"Les cancers ont doublé en 25 ans"
À l’occasion de la Journée mondiale contre le cancer, le 4 février, le professeur Guy Launoy, chercheur en santé publique, fait un point sur la première cause de mortalité en France.
Quel état des lieux peut-on faire sur le cancer en France ?
Ces 25 dernières années, les cas de cancer ont doublé. On découvre environ 350 000 nouveaux cas chaque année, davantage chez les hommes que chez les femmes.
A quoi est-ce dû ?
Cette hausse a plusieurs causes. C’est dû au fait que la population française est de plus en plus nombreuse et que l’on vit de plus en plus vieux. De plus, un quart des nouveaux cas sont dus à l’évolution de la pratique des soins : on diagnostique et on dépiste de mieux en mieux, notamment les cancers du sein et de la prostate.
Si le dépistage est vraiment utile pour le cancer du sein, cela est moins sûr pour la prostate, car on ne constate aucune baisse de la mortalité par cancer de la prostate chez les hommes. Le risque est même de traiter des hommes pour un cancer qui évolue très lentement et qu’ils n’auraient peut-être jamais eu !
N’oublions pas qu’en plus ce traitement n’est pas dénué d’effets délétères : les trois quarts des hommes qui ont suivi ce traitement deviennent impuissants, 20 à 30% sont incontinents. Une autre raison de cette hausse est l’augmentation des facteurs de risque, liés aux comportements des Français : le tabac, l’alcool, la malbouffe, la sédentarité, le manque d’exercice physique, etc.
A cela il faut ajouter des facteurs de risque environnementaux, qui seraient responsables de 8 à 10% des cancers. La plupart sont liés au travail : présence de solvants, de métaux lourds, etc. Et puis il y a tous les facteurs dont on ne connait pas vraiment l’impact comme la téléphonie mobile, la pollution automobile, tous les polluants liés à l’eau, à l’air, à l’alimentation… Un cancer est toujours multifactoriel.
Y a-t-il des cancers dont le nombre diminue ?
Oui, celui de l’œsophage par exemple, ce qui s’explique par la modification des comportements alimentaires et alcoolo-tabagiques au sein de la population. En revanche, et c’est inquiétant, les cas de cancer du poumon augmentent fortement chez les femmes alors qu’ils se stabilisent chez les hommes. C’est même devenu chez la femme le troisième cancer le plus fréquent après celui du sein et des intestins. On en découvre 7000 nouveaux cas par an.
Quels sont les progrès de la recherche ?
Ils sont constants, et se manifestent dans la survie des personnes atteintes de cancer. Aujourd’hui, on guérit une personne sur deux, et on obtient une survie à cinq ans de certains cancers formidable !
Par exemple, le cancer du sein a un taux de survie de 80% à cinq ans, 94% pour celui de la thyroïde. En revanche, ce chiffre chute à 12% pour le cancer de l’œsophage, à 15% pour celui du poumon, et reste bas pour le foie et l’estomac.
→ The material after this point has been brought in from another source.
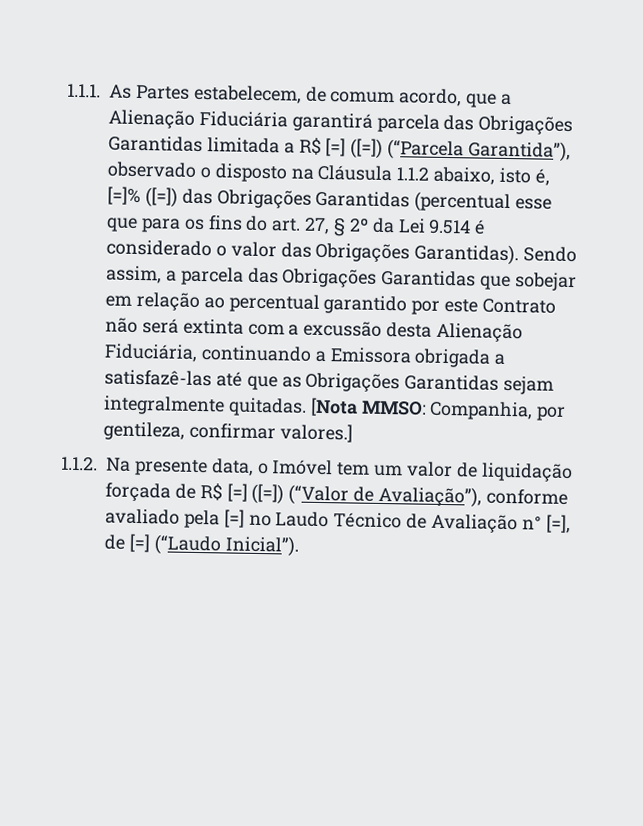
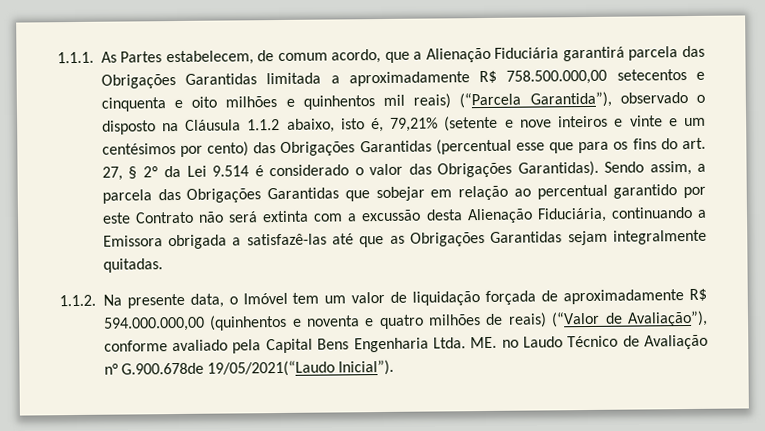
- 1.1.1. As Partes estabelecem, de comum acordo, que a Alienação Fiduciária garantirá parcela das Obrigações Garantidas limitada a R$ [=] ([=]) (“Parcela Garantida”), observado o disposto na Cláusula 1.1.2 abaixo, isto é, [=]% ([=]) das Obrigações Garantidas (percentual esse que para os fins do art. 27, § 2º da Lei 9.514 é considerado o valor das Obrigações Garantidas).
+ 1.1.1. As Partes estabelecem, de comum acordo, que a Alienação Fiduciária garantirá parcela das Obrigações Garantidas limitada a aproximadamente R$ 758.500.000,00 setecentos e cinquenta e oito milhões e quinhentos mil reais) (“Parcela Garantida”), observado o disposto na Cláusula 1.1.2 abaixo, isto é, 79,21% (setente e nove inteiros e vinte e um centésimos por cento) das Obrigações Garantidas (percentual esse que para os fins do art. 27, § 2º da Lei 9.514 é considerado o valor das Obrigações Garantidas).
- [Nota MMSO: Companhia, por gentileza, confirmar valores.]
- 1.1.2. Na presente data, o Imóvel tem um valor de liquidação forçada de R$ [=] ([=]) (“Valor de Avaliação”), conforme avaliado pela [=] no Laudo Técnico de Avaliação n° [=], de [=] (“Laudo Inicial”).
+ 1.1.2. Na presente data, o Imóvel tem um valor de liquidação forçada de aproximadamente R$ 594.000.000,00 (quinhentos e noventa e quatro milhões de reais) (“Valor de Avaliação”), conforme avaliado pela Capital Bens Engenharia Ltda. ME. no Laudo Técnico de Avaliação n° G.900.678de 19/05/2021(“Laudo Inicial”).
Grâce à la recherche, l’imagerie et la chirurgie ont été nettement améliorées : on localise mieux où agir donc le traitement est beaucoup plus efficace, même chez des personnes très âgées. On sait aussi aujourd’hui combiner les traitements et pratiquer des thérapies ciblées, en fonction des caractéristiques du patient. Tout cela fait que l’image du cancer s’est vraiment transformée ces derniers 15-20 ans.
Quels sont les défis de la recherche ?
La France a du retard sur les anglo-saxons concernant la recherche sur la qualité de vie des personnes qui ont survécu à un cancer. Le plan cancer 2 affiche aussi les priorités de la recherche : mieux relier les recherches fondamentale et appliquée, de manière à ce que les patients puissent profiter au plus vite des avancées effectuées en labo, mais aussi insister sur la prévention, le dépistage organisé –gage de qualité - et dénicher les inégalités sociales qui jouent dans l’apparition des cancers.
L’Association pour la Recherche sur le Cancer (ARC) lance un dispositif novateur baptisé "L’ARC vous connecte aux chercheurs". Pendant deux mois, le public peut entrer en contact direct avec les chercheurs à travers une plateforme dédiée.